Anyone with the peculiar taste for short films will not want to miss FlickFair, the new, online film festival made up of dozens of short films. That includes movies that have played—and won—prestigious film festivals such as Sundance, TIFF, Outfest and Frameline. Our must-see title: On the Floor, a bizarre mix of music, surrealist imagery and gay romance from directors/stars Corey Koepper and Alexander Gheesling. Frankly, even after watching the short multiple times, we’re still not sure what it’s about exactly. That doesn’t mean it didn’t hold our interest, or announce Gheesling and Koepper innovative stylists. What a beautiful, surreal, gay feature they might one day make.

Festival passes available on the FlickFair main site. On the Floor is available through March 31.

The Inspiring: Harma Hartouni’s Getting Back Up – A Story of Resilience, Self-Acceptance & Success

Armenian-American entrepreneur Harma Hartouni goes public with his experience growing up gay in a Muslim country in this, his new memoir. Getting Back Up details Hartouni’s life growing up gay in Iran, his recovery from a devastating car accident that left him almost cost him his ability to walk, his emigration to the US, and finally, how he came out and found love. It’s an inspiring story of stubborn resolve, perfect for anyone needing a bit of motivation in his life.

Available on Amazon March 9.

The Jam: Paper Citizen “Scratching the Surface”
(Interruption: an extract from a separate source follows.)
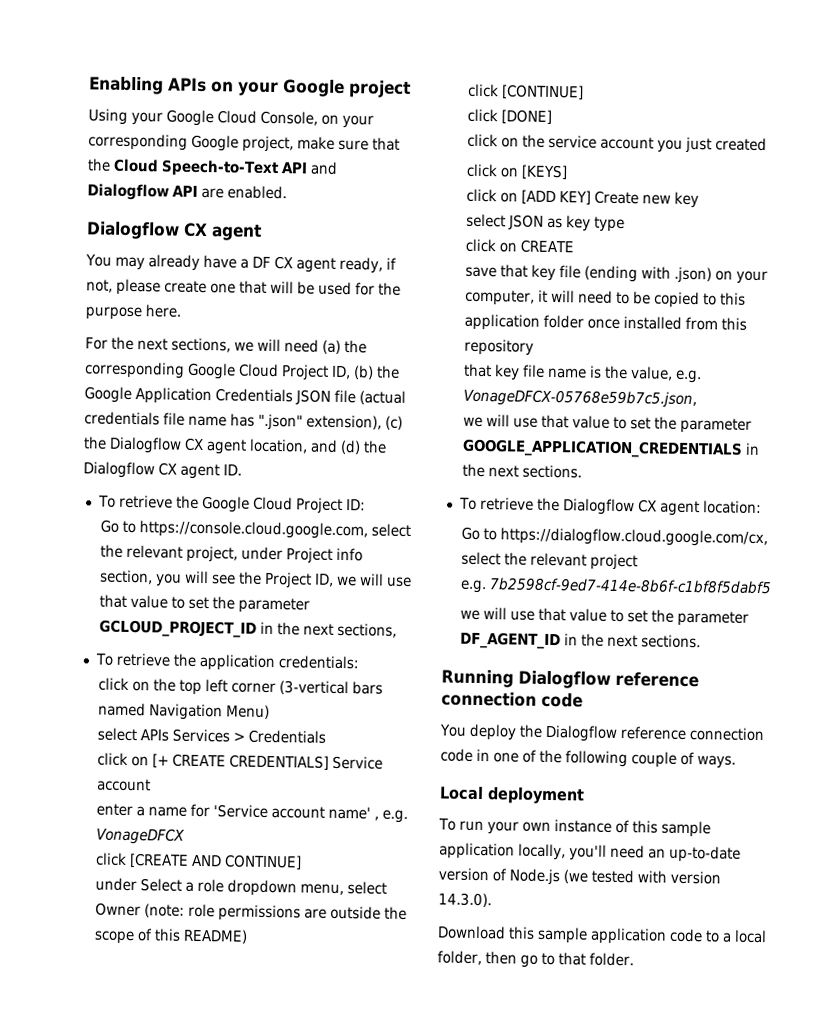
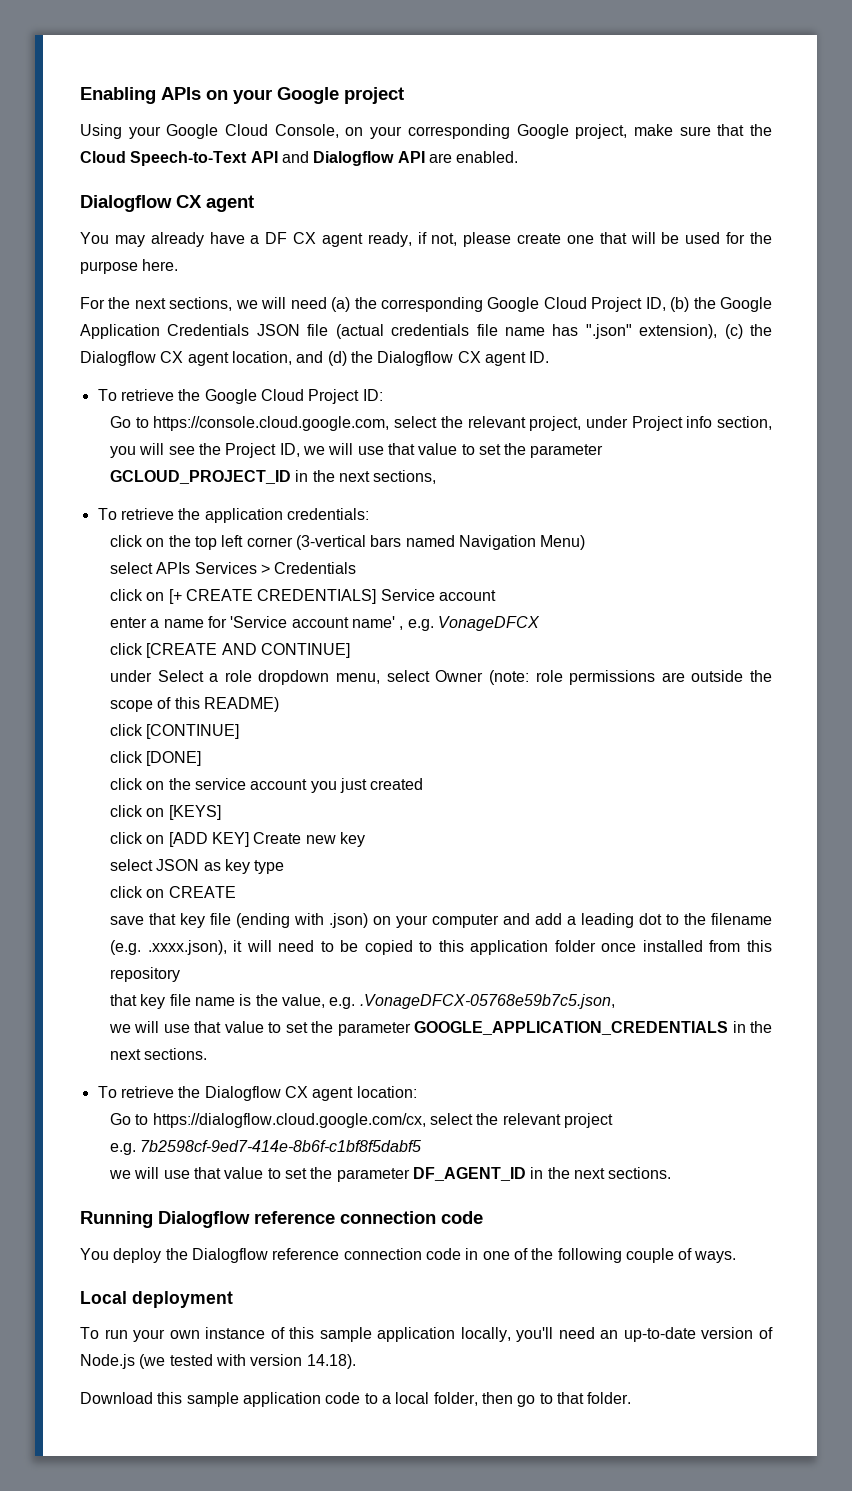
[464,289,535,306] computer, -> [432,913,772,928] [110,940,227,955] computer and add a leading dot to the filename (e.g. .xxxx.json),
[462,388,697,409] VonageDFCX-05768e59b7c5.json, -> [359,994,615,1009] .VonageDFCX-05768e59b7c5.json,
[438,892,492,908] 14.3.0). -> [306,1354,356,1369] 14.18).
We here at Queerty always love a woman that knows how to rock, especially a queer one. How fortuitous, then, that a reader tipped us off to Singaporean femme rock group Paper Citizen’s latest track, “Scratching the Surface.” Recalling the sweet vocals overlaying the shredding guitar that distinguished Sheryl Crow, The Breeders and Veruca Salt, “Scratching the Surface” meditates on a rapid-pace world driven by digital technology, and how said tech influences interpersonal relationships. It’s a rock-pop blend that still manages to be upbeat and cheery, even when dealing with a dark question.

Streams on YouTube.

The Sip: Blue Hawaii

As an ode to the love letter that is Goodbye Seventies, we suggest sipping on one of the most popular fad drinks of the 1970s, a Blue Hawaii. A sweet, pineapple-flavored libation with one hell of a Hawaiian punch, it pairs well with any of this week’s selections whether or not you’re getting lei’d…ahem…or laid. See what we did there?

  • 3/4 ounce vodka
  • 3/4 ounce light rum
  • 1/2 ounce blue curaçao
  • 3 ounces pineapple juice
  • 1 ounce sweet-and-sour mix

Add ingredients to a cocktail shaker with ice. Shake and strain into a tall glass. Garnish with pineapple.